Lewat Goes to Campus, PCO Ajak Mahasiswa Lawan Disorientasi Digital 

Kepala Komunikasi Kepresidenan, Hasan Nasbi saat paparan di acara PCO Goes to Campus yang digelar di Universitas Al-Azhar Indonesia (UAI), Jakarta, pada Senin (30/6/2025).

bogortraffic.com,  BOGOR- Kemajuan teknologi informasi telah menciptakan dimensi baru dalam kehidupan manusia, di mana batas antara dunia nyata dan dunia maya semakin kabur. Dalam dunia ini, media sosial berperan sebagai ruang simulasi yang kerap menipu persepsi publik terhadap realitas.

Pernyataan itu disampaikan Kepala Komunikasi Kepresidenan, Hasan Nasbi, dalam acara PCO Goes to Campus yang digelar di Universitas Al-Azhar Indonesia (UAI), Jakarta, pada Senin (30/6/2025). Acara ini merupakan bagian dari seri edukatif bertema Literasi Digital dan Tanggungjawab Intelektual: Sinergi Pemerintah dan Kampus Menangkal DFK yang dihadiri lebih dari 200 mahasiswa.

Bacaan Lainnya

“Hari ini, kita merasakan batasan yang kabur antara nyata dan maya, sehingga kita juga kerap gagap dalam mengambil tindakan,” ujar Hasan Nasbi.

Dalam paparannya, Hasan memperkenalkan Teori Simulacra dari filsuf Prancis Jean Baudrillard, yang menyatakan bahwa dunia simulasi suatu saat akan menggantikan realitas dan menciptakan ilusi seolah-olah itulah kenyataan. Hasan mencontohkan fenomena masyarakat yang lebih sibuk merekam dan menyebarkan video kecelakaan lalu lintas ketimbang menolong korban.

“Ruang simulacra menjadikan yang dilihat orang hanyalah citra, lalu membuatnya percaya pada ilusi hingga ia hilang dari kenyataan,” tegasnya.

Ia mengingatkan, di era digital ini masyarakat sering kali lebih fokus pada virality ketimbang esensi kemanusiaan. Video menjadi lebih penting daripada nyawa manusia. Untuk itu, Hasan mendorong generasi muda agar tetap berpijak pada dunia nyata dan tidak larut dalam realitas semu yang dibentuk media sosial.

“Kita harus tetap skeptis, bukan sinis; melakukan klarifikasi demi mencari akurasi; menguatkan literasi dan menjauhkan reaksi emosional semata.

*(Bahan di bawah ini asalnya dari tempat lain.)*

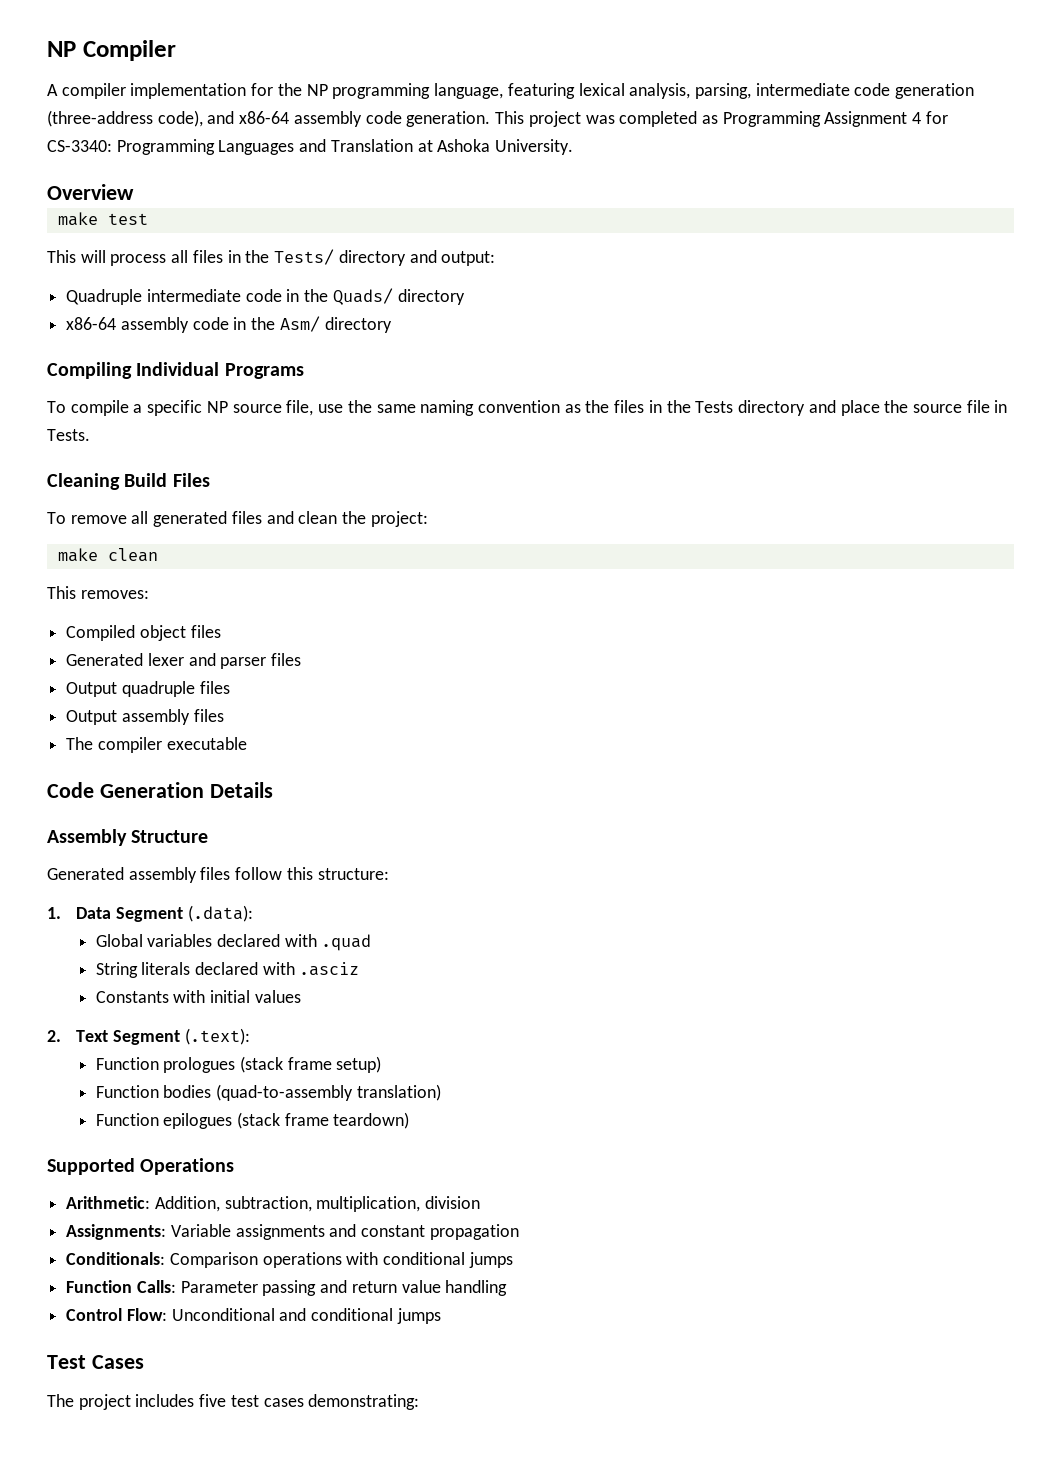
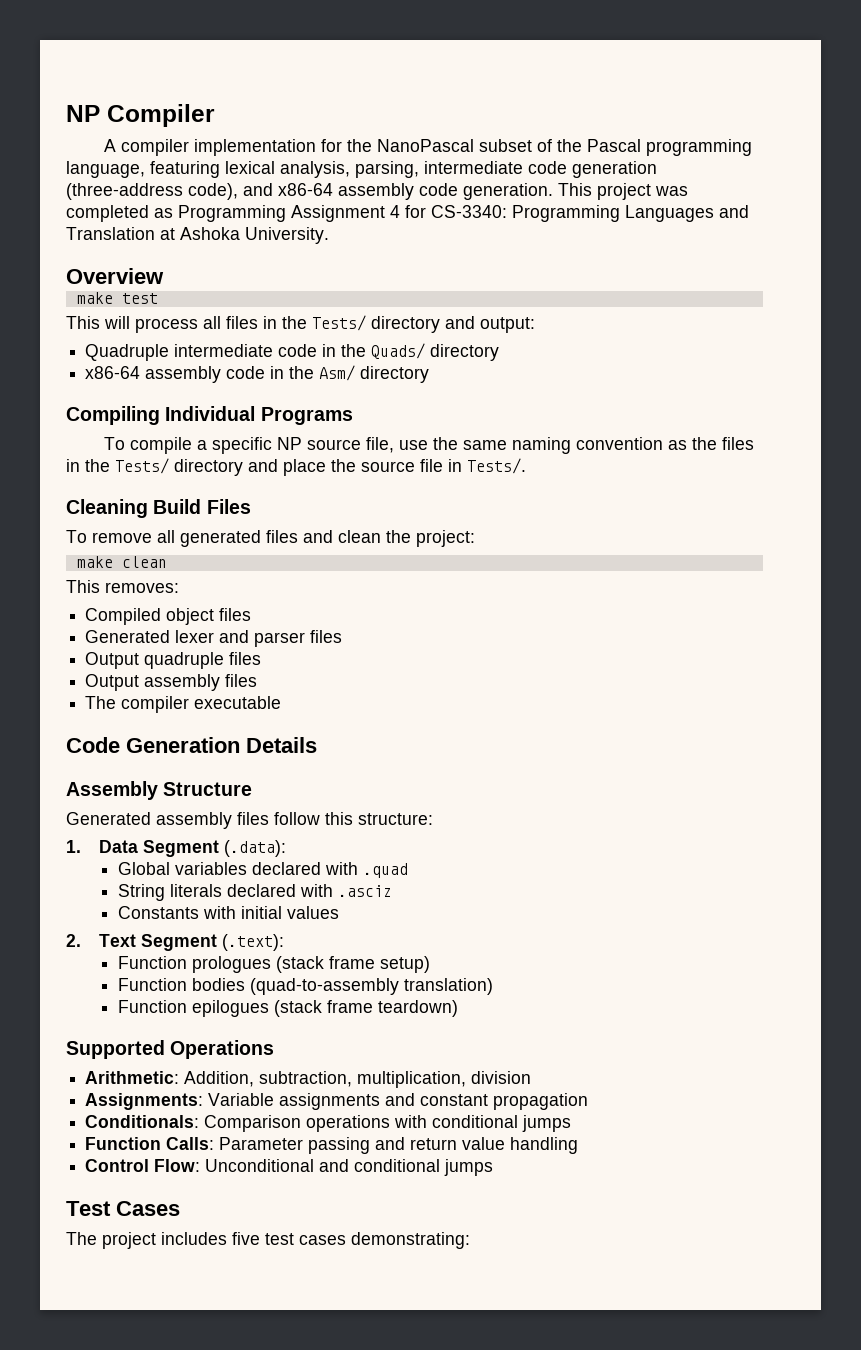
- A compiler implementation for the NP programming language, featuring lexical analysis, parsing, intermediate code generation (three-address code), and x86-64 assembly code generation.
+ A compiler implementation for the NanoPascal subset of the Pascal programming language, featuring lexical analysis, parsing, intermediate code generation (three-address code), and x86-64 assembly code generation.
- To compile a specific NP source file, use the same naming convention as the files in the Tests directory and place the source file in Tests.
+ To compile a specific NP source file, use the same naming convention as the files in the Tests/ directory and place the source file in Tests/.

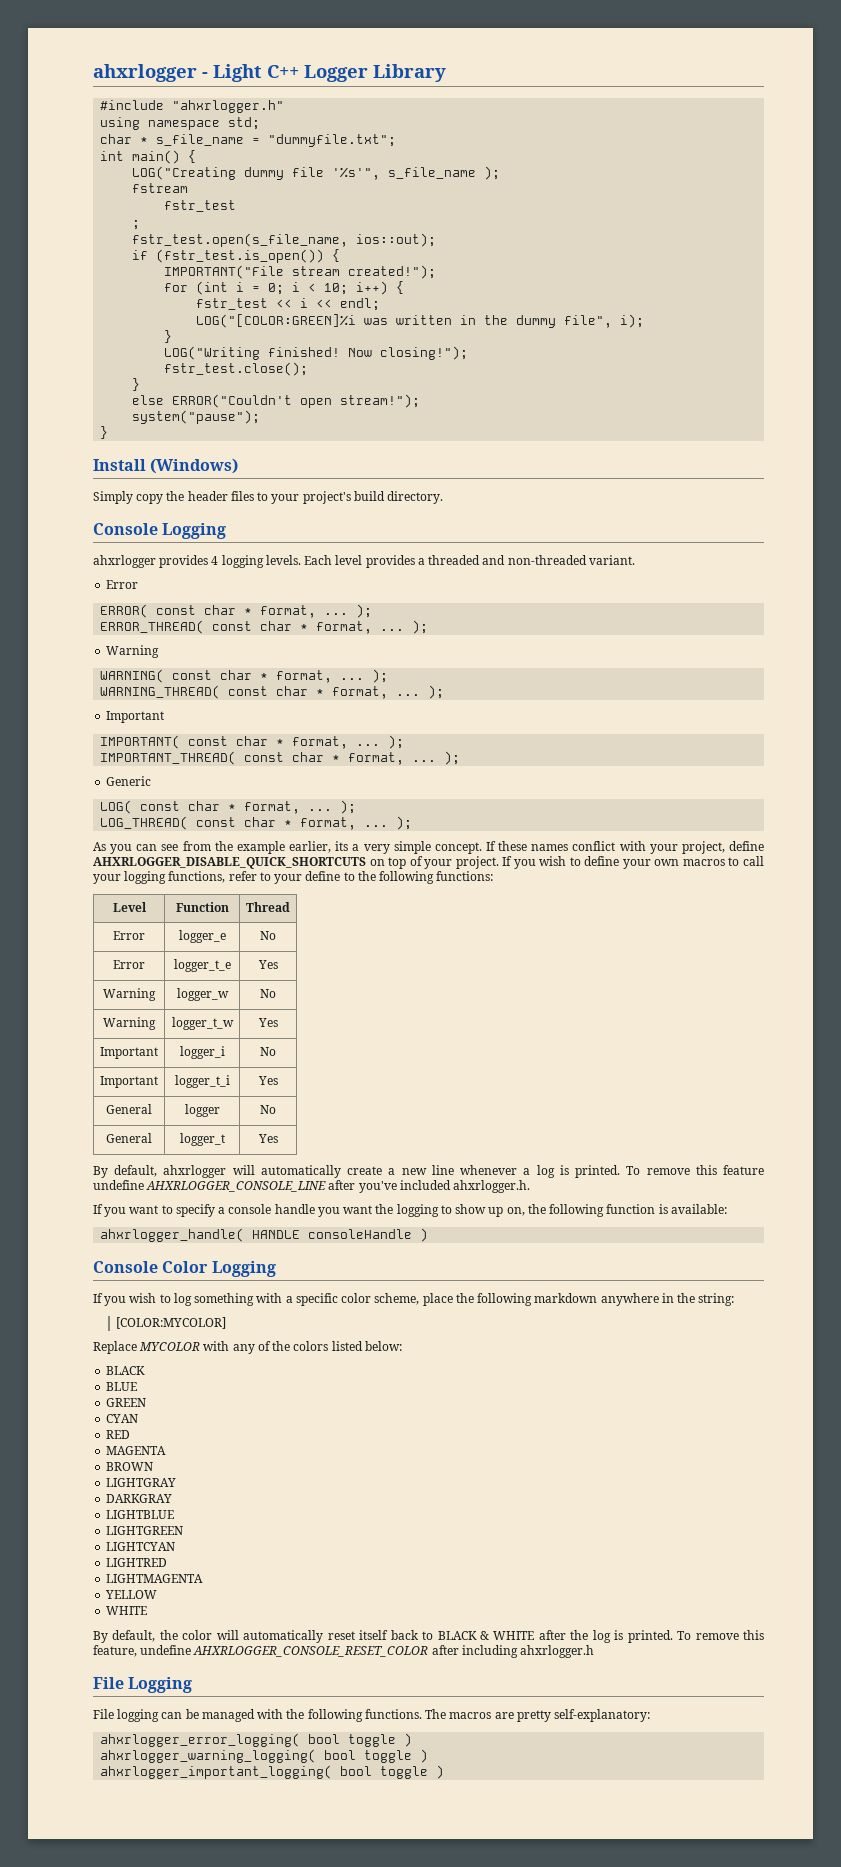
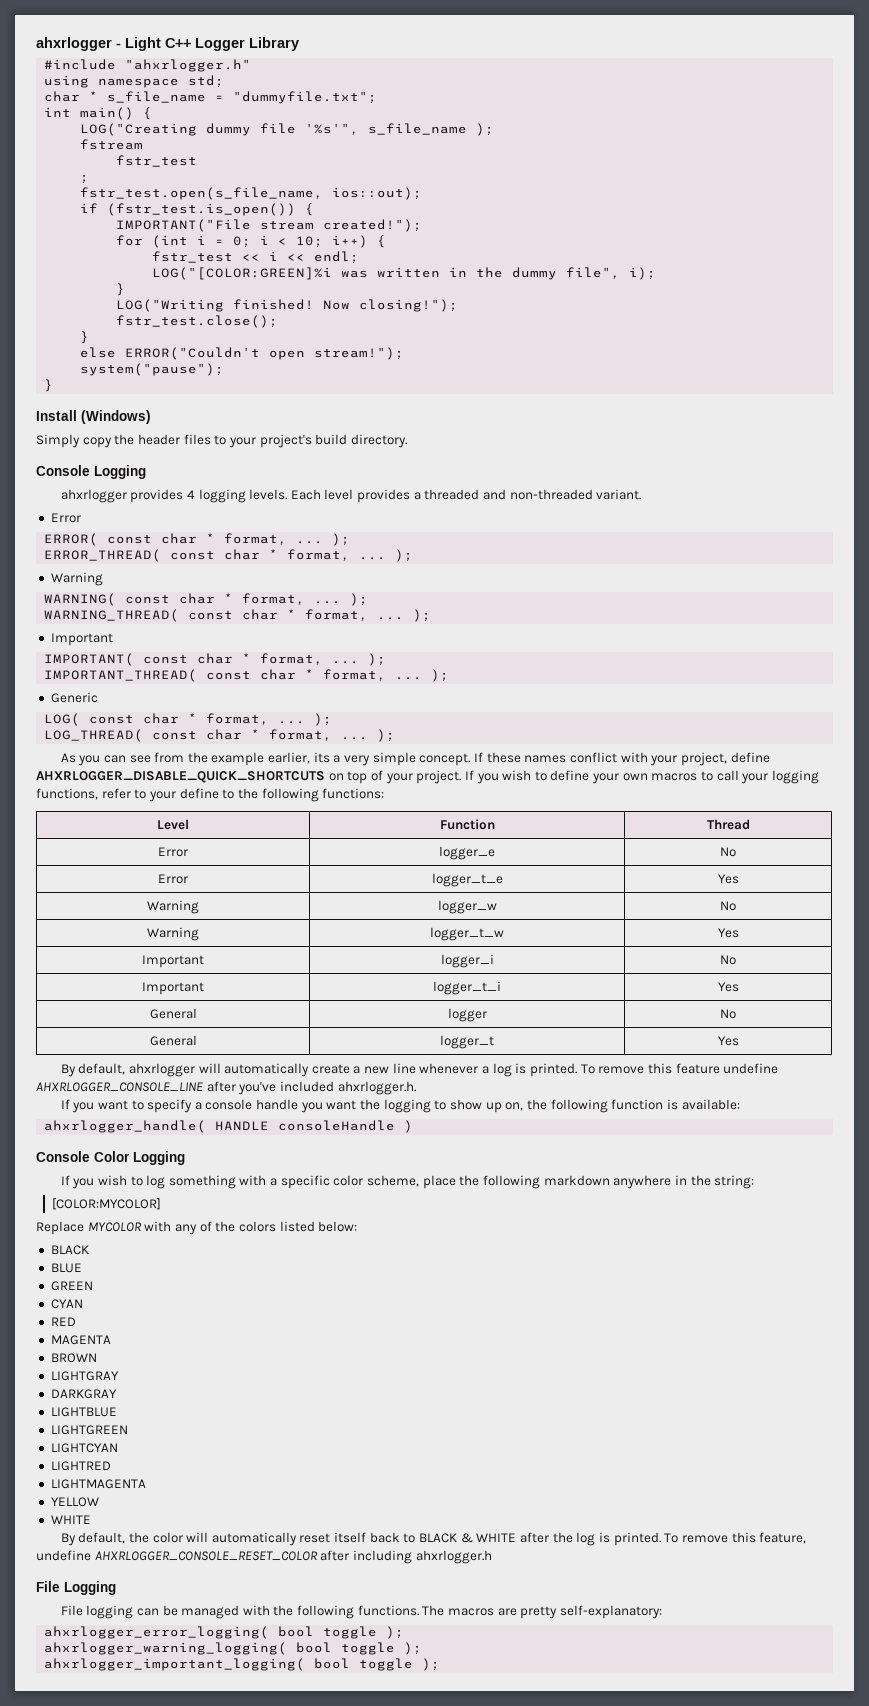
- ahxrlogger_error_logging( bool toggle )
+ ahxrlogger_error_logging( bool toggle );
- ahxrlogger_warning_logging( bool toggle )
+ ahxrlogger_warning_logging( bool toggle );
- ahxrlogger_important_logging( bool toggle )
+ ahxrlogger_important_logging( bool toggle );

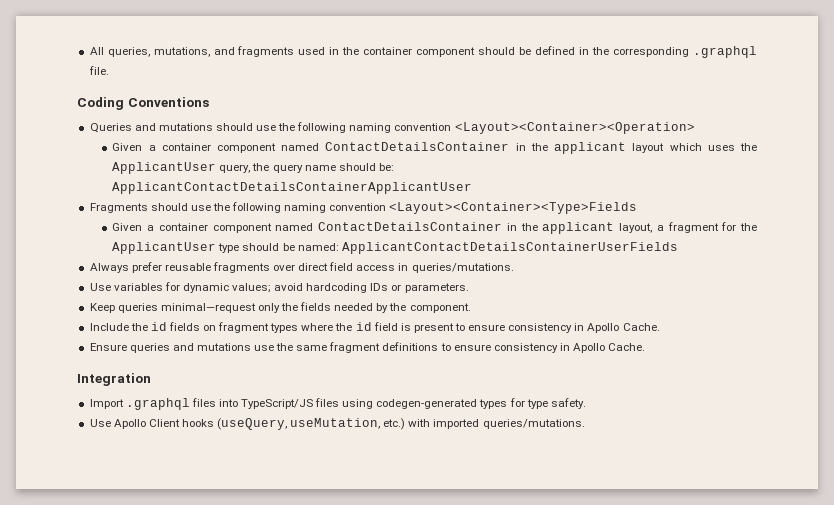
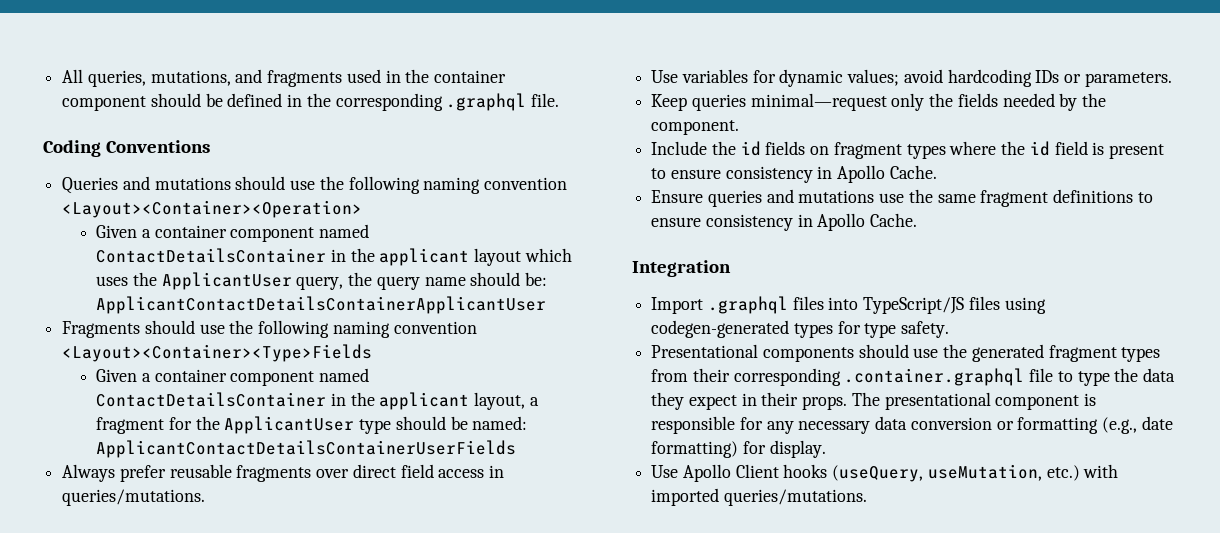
+ Presentational components should use the generated fragment types from their corresponding .container.graphql file to type the data they expect in their props. The presentational component is responsible for any necessary data conversion or formatting (e.g., date formatting) for display.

Inilah bagian dari membangun kesadaran kritis,” tambahnya.

Hasan juga menggarisbawahi dampak psikologis yang dapat timbul dari keterjebakan dalam ruang simulasi, seperti disorientasi, kecanduan, kehilangan norma, dan kaburnya batas antara ruang privat dan ruang publik. Ia pun mengajak mahasiswa untuk melakukan antidot simulacra dengan kembali menjalani hidup yang autentik dan nyata.

Sementara itu, Rektor Universitas Al-Azhar Indonesia, Prof. Asep Saefuddin, dalam sambutannya mengingatkan pentingnya literasi digital di kalangan mahasiswa.

“Di era digital sekarang ini, informasi bisa menyebar dengan cepat, tetapi tidak semuanya bermanfaat. Banyak juga yang hoaks atau fake news. Mahasiswa sebagai kaum intelektual harus bisa menyaring informasi, tidak terjebak dalam arus yang merusak diri sendiri maupun masyarakat,” tuturnya.

Seri PCO Goes to Campus menjadi bagian dari upaya Pemerintah untuk membangun kolaborasi strategis antara lembaga negara dan institusi pendidikan dalam memperkuat kesadaran digital yang kritis, khususnya dalam menghadapi tantangan disinformasi, fragmentasi sosial, dan krisis kepercayaan di era pasca-kebenaran.